# Records for the exercise

----------------------------------------

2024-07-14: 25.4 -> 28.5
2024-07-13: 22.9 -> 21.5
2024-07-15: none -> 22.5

----------------------------------------

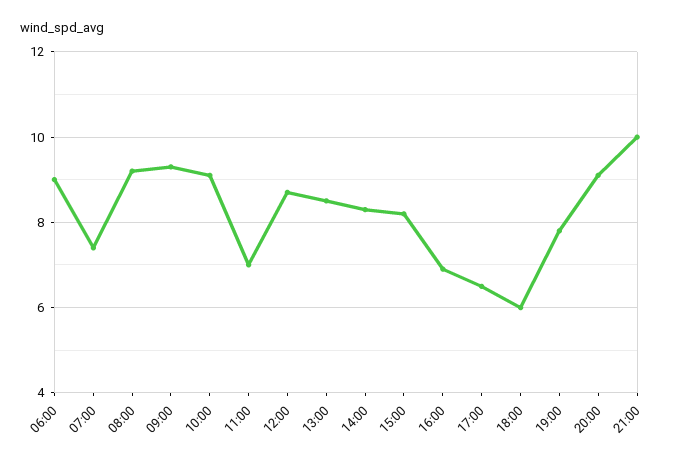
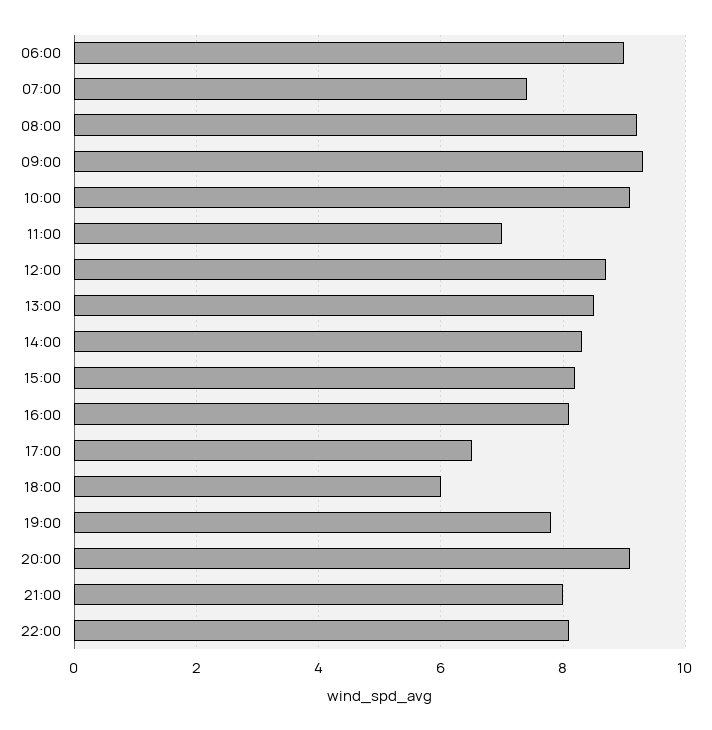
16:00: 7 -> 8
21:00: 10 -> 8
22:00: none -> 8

----------------------------------------

# Exercise objective
Using the data above, reproduce exactly the lines between those holding "2024-07-14: 25.4 -> 28.5" and "2024-07-15: none -> 22.5", inclusive, and no others.

# Response
2024-07-14: 25.4 -> 28.5
2024-07-13: 22.9 -> 21.5
2024-07-15: none -> 22.5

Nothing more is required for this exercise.